- SS Gorget patch
- SS Shoulder and sleeve insignia
- Country: Nazi Germany
- Service branch: Hitler Youth National Socialist Motor Corps National Socialist Flyers Corps Schutzstaffel Sturmabteilung
- Formation: 1921
- Abolished: 1945
- Next higher rank: Rottenführer
- Next lower rank: Oberschütze (Waffen-SS) Mann (Allgemeine SS and SA)
- Equivalent ranks: Gefreiter

= Sturmmann =

Nazi paramilitary rank

Sturmmann (/de/, lit. 'Storm man') was a Nazi Party paramilitary rank that was first created in the year 1921. The rank of Sturmmann was used by the Sturmabteilung (SA) and the Schutzstaffel (SS).

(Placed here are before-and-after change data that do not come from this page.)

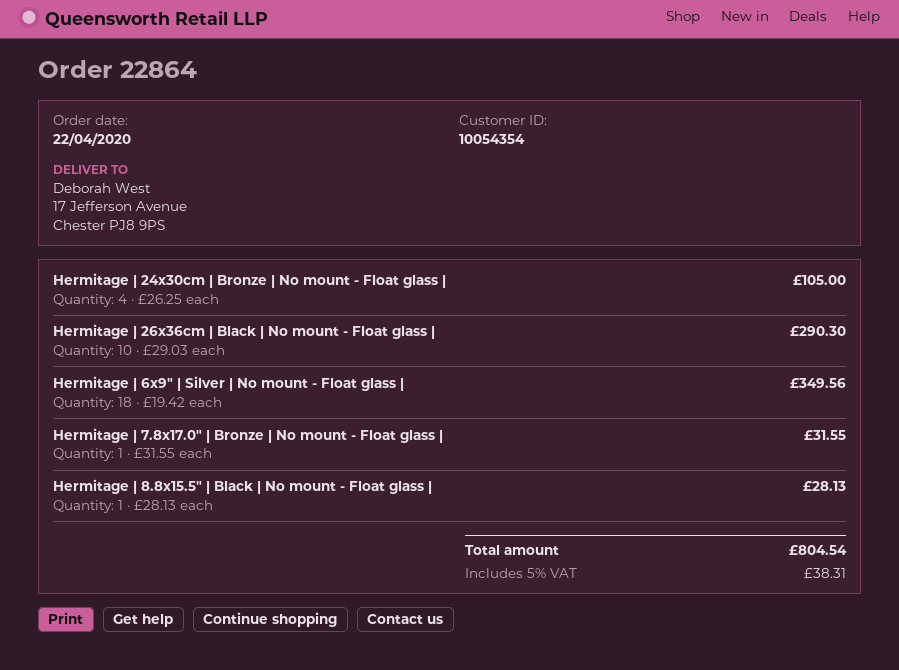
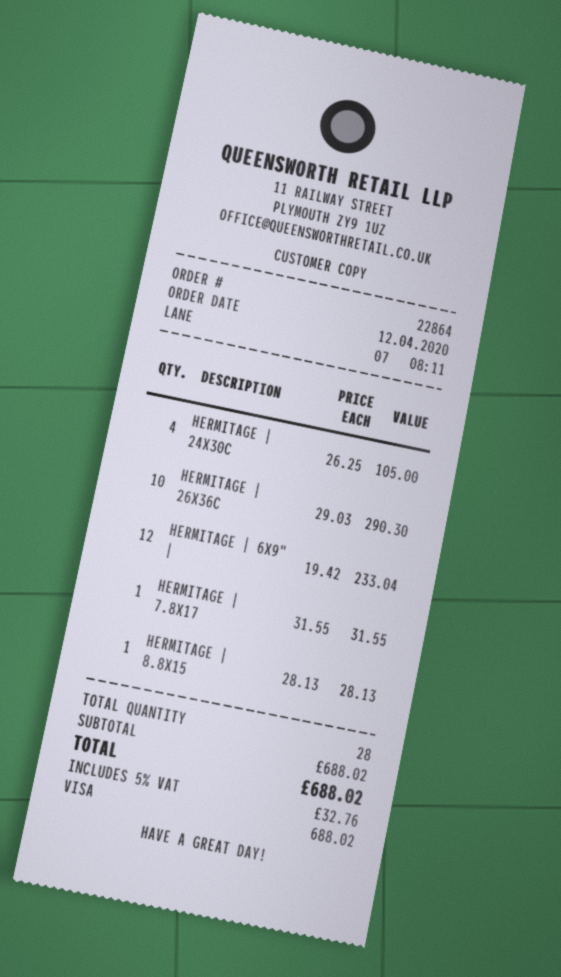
order date: 2020-04-22 -> 2020-04-12
Hermitage | 6x9" | Silver | No mount - Float glass |: 18 x 19.42 = 349.56 -> 12 x 19.42 = 233.04
tax: 5% = 38.31 -> 5% = 32.76
total: 804.54 -> 688.02

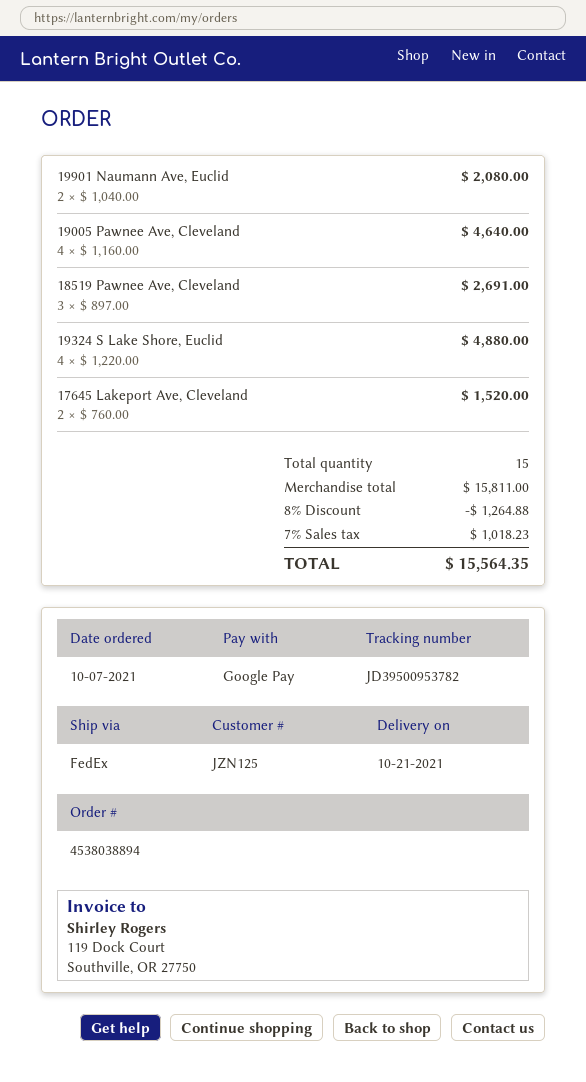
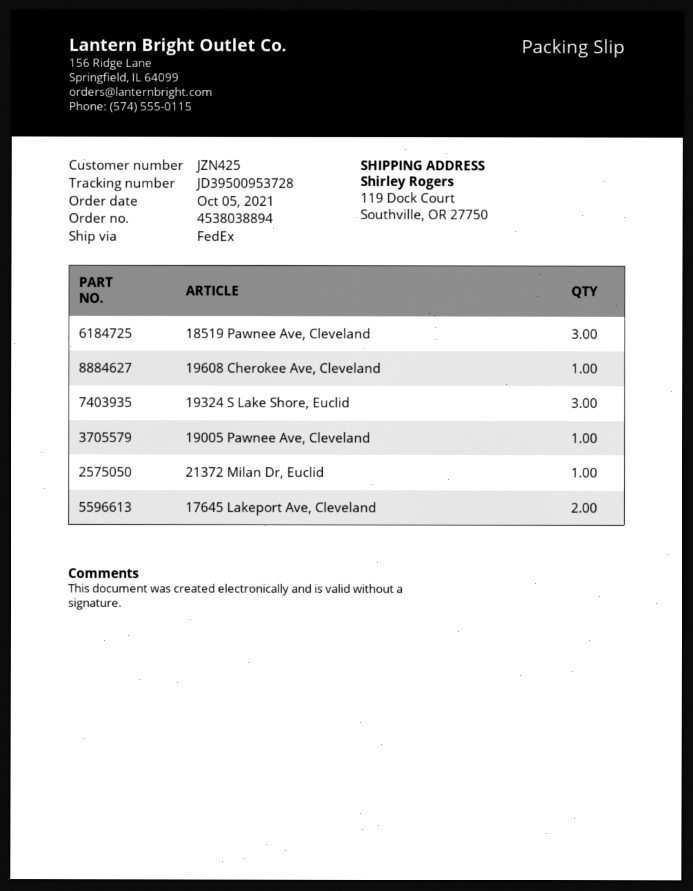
order date: 2021-10-07 -> 2021-10-05
customer number: JZN125 -> JZN425
tracking number: JD39500953782 -> JD39500953728
19901 Naumann Ave, Euclid: 2 -> none
19005 Pawnee Ave, Cleveland: 4 -> 1
19324 S Lake Shore, Euclid: 4 -> 3
19608 Cherokee Ave, Cleveland: none -> 1
21372 Milan Dr, Euclid: none -> 1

The word originated during World War I when Sturmmann was a position held by soldiers in German pioneer assault companies, also known as "shock troops".

== Creation ==
Following the defeat of Germany in 1918, Sturmmann became a paramilitary rank of the Freikorps, violent groups of military veterans who opposed Germany's loss of World War I and the subsequent Treaty of Versailles.

In 1921, Sturmmann became a paramilitary title of the Nazi Party's private army, the Sturmabteilung (SA or "Assault Detachment"). Sturmmann would eventually become a basic paramilitary rank of almost every Nazi organization, but is most closely associated as an SA rank and as a rank of the SS.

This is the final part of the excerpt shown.